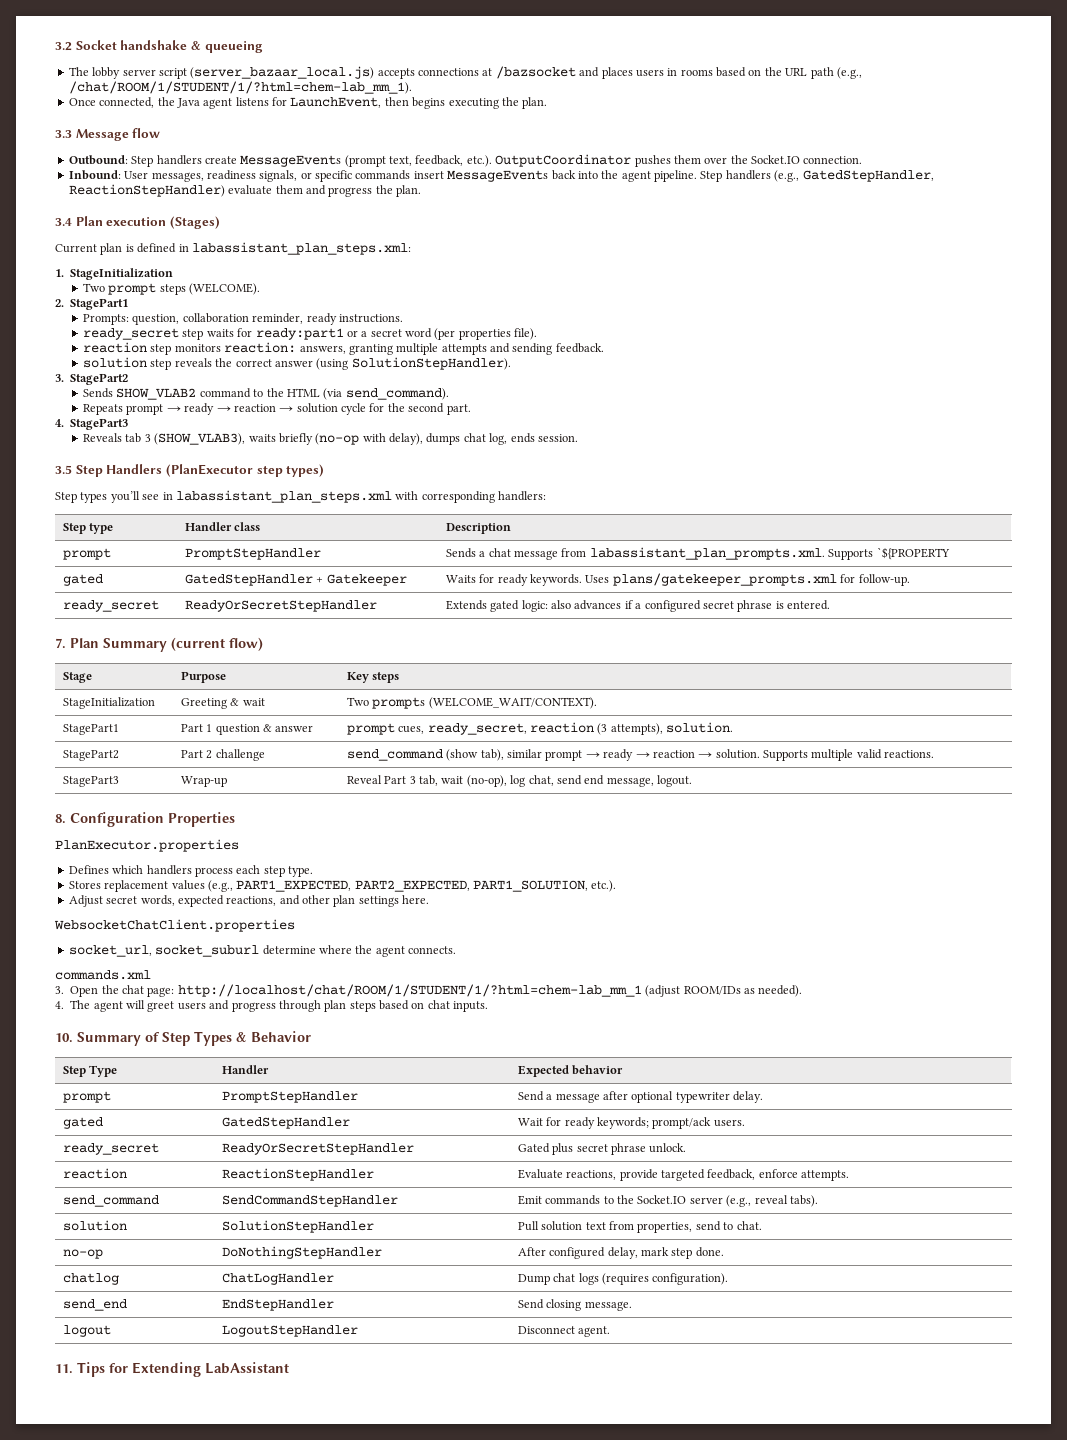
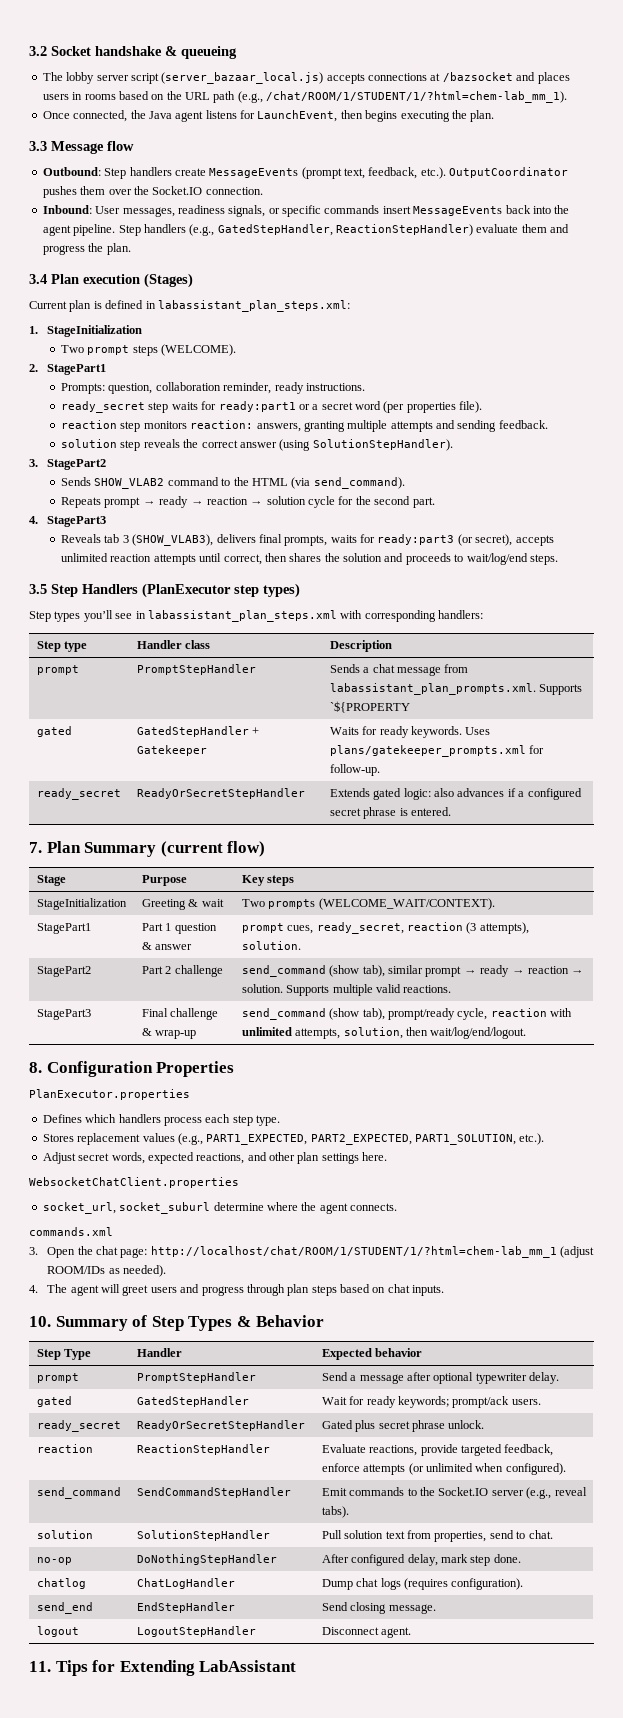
- Reveals tab 3 (SHOW_VLAB3), waits briefly (no-op with delay), dumps chat log, ends session.
+ Reveals tab 3 (SHOW_VLAB3), delivers final prompts, waits for ready:part3 (or secret), accepts unlimited reaction attempts until correct, then shares the solution and proceeds to wait/log/end steps.
- StagePart3 | Wrap-up | Reveal Part 3 tab, wait (no-op), log chat, send end message, logout.
+ StagePart3 | Final challenge & wrap-up | send_command (show tab), prompt/ready cycle, reaction with unlimited attempts, solution, then wait/log/end/logout.
- reaction | ReactionStepHandler | Evaluate reactions, provide targeted feedback, enforce attempts.
+ reaction | ReactionStepHandler | Evaluate reactions, provide targeted feedback, enforce attempts (or unlimited when configured).

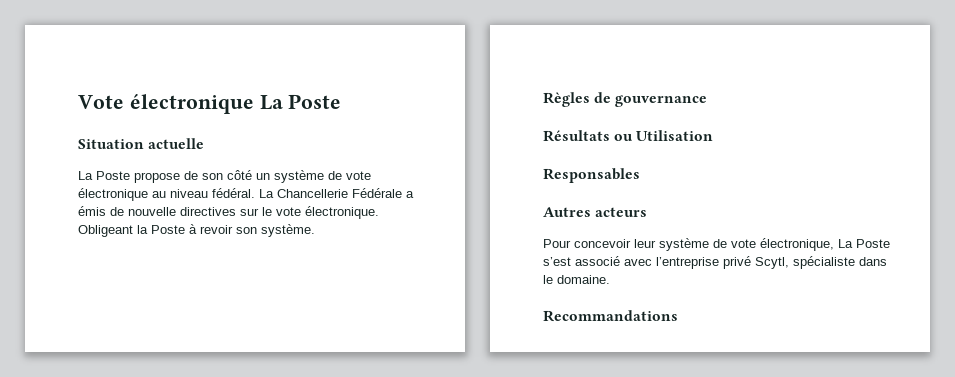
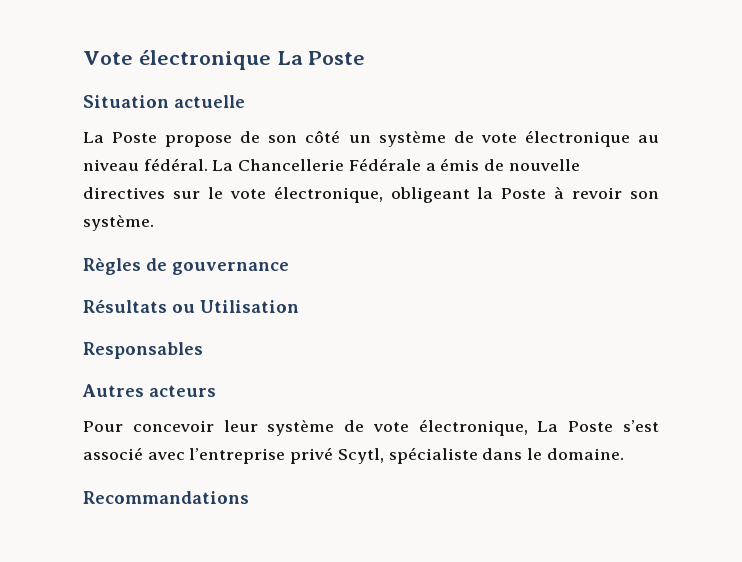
- La Chancellerie Fédérale a émis de nouvelle directives sur le vote électronique. Obligeant la Poste à revoir son système.
+ La Chancellerie Fédérale a émis de nouvelle directives sur le vote électronique, obligeant la Poste à revoir son système.

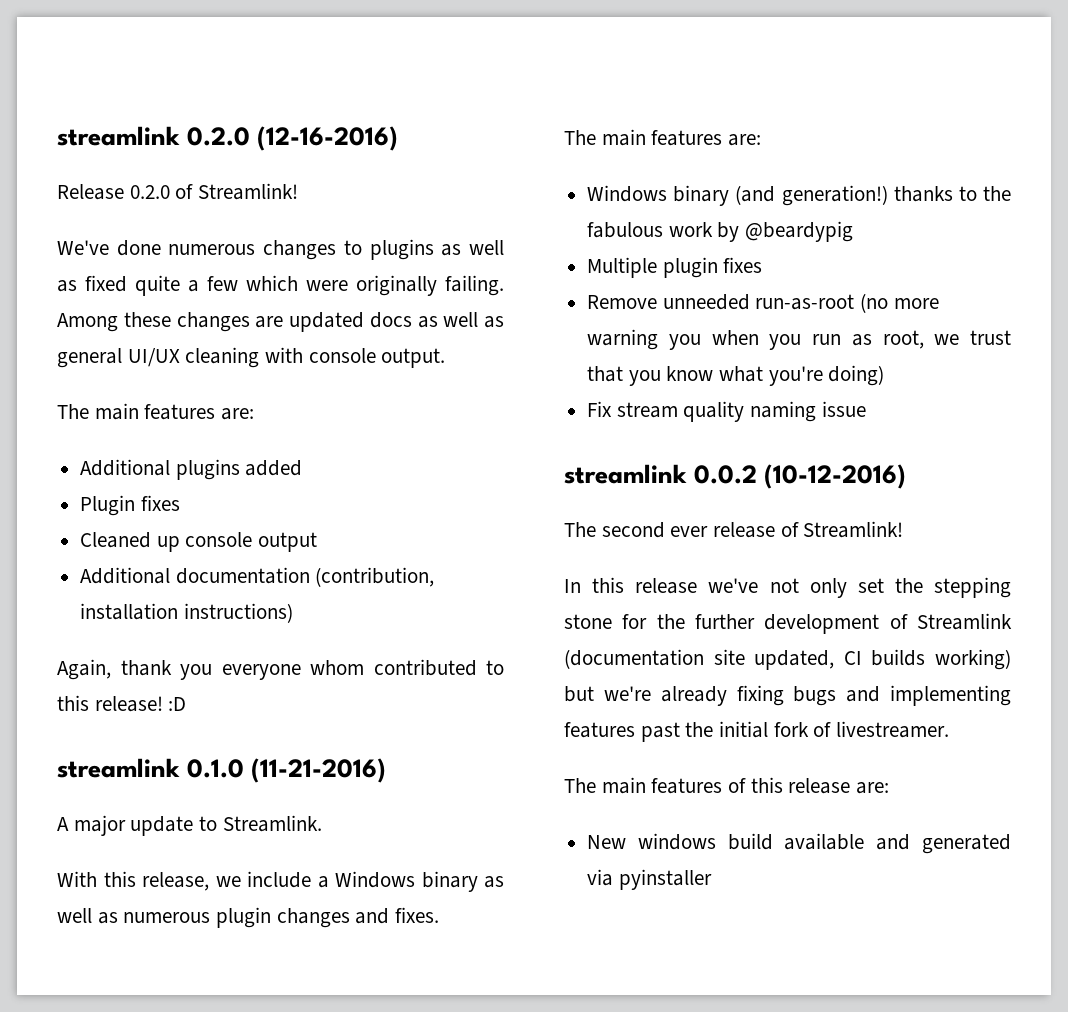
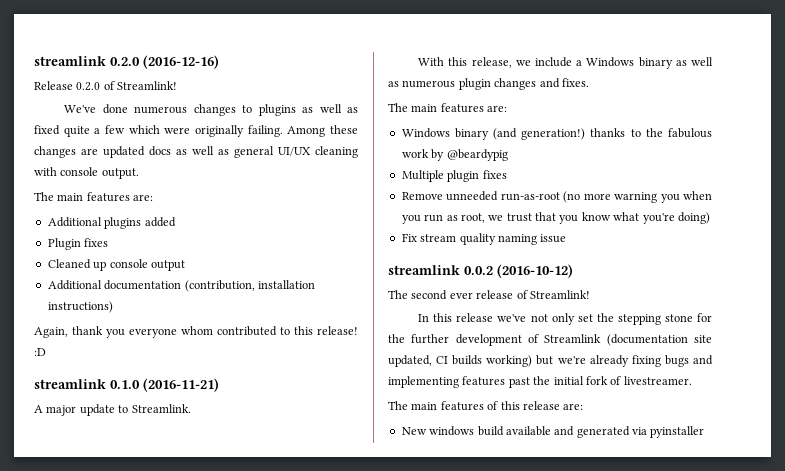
- streamlink 0.2.0 (12-16-2016)
+ streamlink 0.2.0 (2016-12-16)
- streamlink 0.1.0 (11-21-2016)
+ streamlink 0.1.0 (2016-11-21)
- streamlink 0.0.2 (10-12-2016)
+ streamlink 0.0.2 (2016-10-12)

^^^^^^^^

● Task objective: Pictures are to be left out; otherwise, retype exactly the lines from the first line of the data through the line containing "- La Chancellerie".

● Finished task:
- Reveals tab 3 (SHOW_VLAB3), waits briefly (no-op with delay), dumps chat log, ends session.
+ Reveals tab 3 (SHOW_VLAB3), delivers final prompts, waits for ready:part3 (or secret), accepts unlimited reaction attempts until correct, then shares the solution and proceeds to wait/log/end steps.
- StagePart3 | Wrap-up | Reveal Part 3 tab, wait (no-op), log chat, send end message, logout.
+ StagePart3 | Final challenge & wrap-up | send_command (show tab), prompt/ready cycle, reaction with unlimited attempts, solution, then wait/log/end/logout.
- reaction | ReactionStepHandler | Evaluate reactions, provide targeted feedback, enforce attempts.
+ reaction | ReactionStepHandler | Evaluate reactions, provide targeted feedback, enforce attempts (or unlimited when configured).

- La Chancellerie Fédérale a émis de nouvelle directives sur le vote électronique. Obligeant la Poste à revoir son système.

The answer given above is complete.